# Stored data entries
- Opening Delimiter -
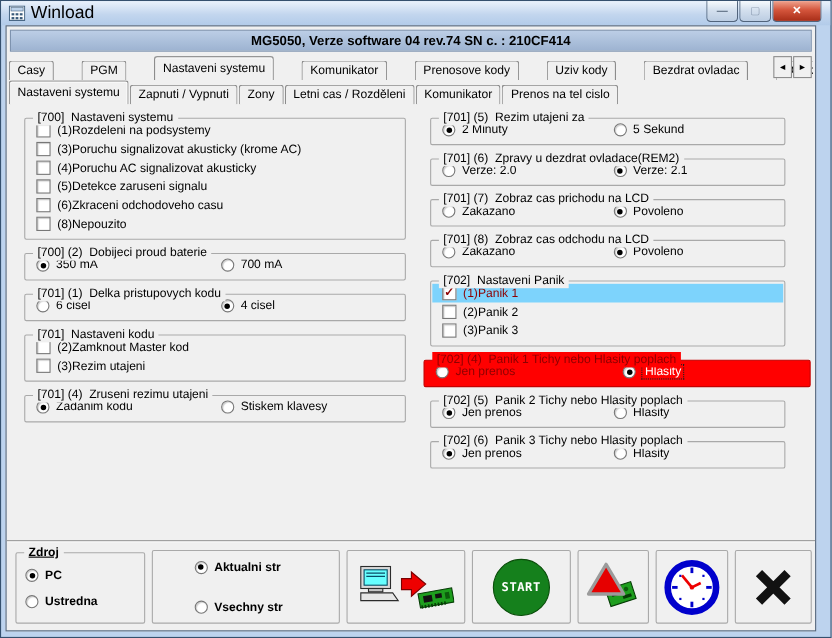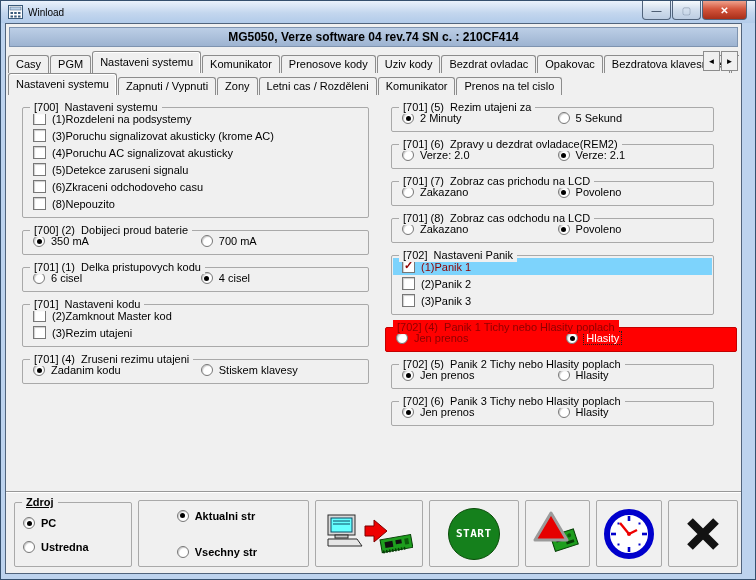--- a/index.html
+++ b/index.html
@@ -10,21 +10,21 @@
     font-family:"Liberation Sans", sans-serif; font-size:11px; color:#000;
     border:1px solid #35506e;
   }
   
   .titlebar {
     position:absolute; top:0; left:0; right:0; height:22px;
     background:linear-gradient(#eaf2fc,#c3d6ee 55%,#b2cbe9);
     display:flex; align-items:center; padding-left:7px;
   }
   .app-icon { width:15px; height:14px; }
-  .title-text { margin-left:5px; font-size:10px; }
+  .title-text { margin-left:5px; font-size:16px; }
   .win-controls { position:absolute; top:0; right:8px; display:flex; }
   .wc {
     width:29px; height:19px; border:1px solid #51647c; border-top:none;
     border-radius:0 0 4px 4px; display:flex; align-items:center; justify-content:center;
     background:linear-gradient(#f6fafd,#d4e0ee 45%,#bccde2);
     font-size:10px; color:#24364c; margin-left:1px; cursor:default;
   }
   .wc.maximize span { color:rgba(40,60,90,.4); }
   .wc.close {
     width:45px;
@@ -39,21 +39,21 @@
   
   .header-strip {
     position:absolute; top:3px; left:3px; right:3px; height:20px;
     background:linear-gradient(#bccee6,#9db3d1);
     border:1px solid #7e93af;
     display:flex; align-items:center; justify-content:center;
     font-weight:bold; font-size:12px;
   }
   
   .tabs { position:absolute; left:2px; right:2px; display:flex; align-items:flex-end; overflow:hidden; }
-  .tabs1 { top:26px; height:23px; }
+  .tabs1 { top:26px; height:23px;gap:24px; }
   .tabs2 { top:49px; height:22px; }
   .tab {
     flex:0 0 auto; border:1px solid #8c8c8c; border-bottom:none;
     border-radius:3px 3px 0 0; background:#f0f0f0;
     padding:2px 7px 3px; margin-right:1px; white-space:nowrap; height:18px; cursor:default;
   }
   .tab.active { height:22px; padding-top:4px; position:relative; z-index:2;
     box-shadow:-1px 0 0 #fff inset, 0 1px 0 #fff inset; }
   .tab-scroll { position:absolute; top:27px; right:3px; display:flex; z-index:3; }
   .spin {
- Closing Delimiter -
# What to work on
Set down every record once more, word for word, without pictures.

# Solved problem
--- a/index.html
+++ b/index.html
@@ -10,21 +10,21 @@
     font-family:"Liberation Sans", sans-serif; font-size:11px; color:#000;
     border:1px solid #35506e;
   }
   
   .titlebar {
     position:absolute; top:0; left:0; right:0; height:22px;
     background:linear-gradient(#eaf2fc,#c3d6ee 55%,#b2cbe9);
     display:flex; align-items:center; padding-left:7px;
   }
   .app-icon { width:15px; height:14px; }
-  .title-text { margin-left:5px; font-size:10px; }
+  .title-text { margin-left:5px; font-size:16px; }
   .win-controls { position:absolute; top:0; right:8px; display:flex; }
   .wc {
     width:29px; height:19px; border:1px solid #51647c; border-top:none;
     border-radius:0 0 4px 4px; display:flex; align-items:center; justify-content:center;
     background:linear-gradient(#f6fafd,#d4e0ee 45%,#bccde2);
     font-size:10px; color:#24364c; margin-left:1px; cursor:default;
   }
   .wc.maximize span { color:rgba(40,60,90,.4); }
   .wc.close {
     width:45px;
@@ -39,21 +39,21 @@
   
   .header-strip {
     position:absolute; top:3px; left:3px; right:3px; height:20px;
     background:linear-gradient(#bccee6,#9db3d1);
     border:1px solid #7e93af;
     display:flex; align-items:center; justify-content:center;
     font-weight:bold; font-size:12px;
   }
   
   .tabs { position:absolute; left:2px; right:2px; display:flex; align-items:flex-end; overflow:hidden; }
-  .tabs1 { top:26px; height:23px; }
+  .tabs1 { top:26px; height:23px;gap:24px; }
   .tabs2 { top:49px; height:22px; }
   .tab {
     flex:0 0 auto; border:1px solid #8c8c8c; border-bottom:none;
     border-radius:3px 3px 0 0; background:#f0f0f0;
     padding:2px 7px 3px; margin-right:1px; white-space:nowrap; height:18px; cursor:default;
   }
   .tab.active { height:22px; padding-top:4px; position:relative; z-index:2;
     box-shadow:-1px 0 0 #fff inset, 0 1px 0 #fff inset; }
   .tab-scroll { position:absolute; top:27px; right:3px; display:flex; z-index:3; }
   .spin {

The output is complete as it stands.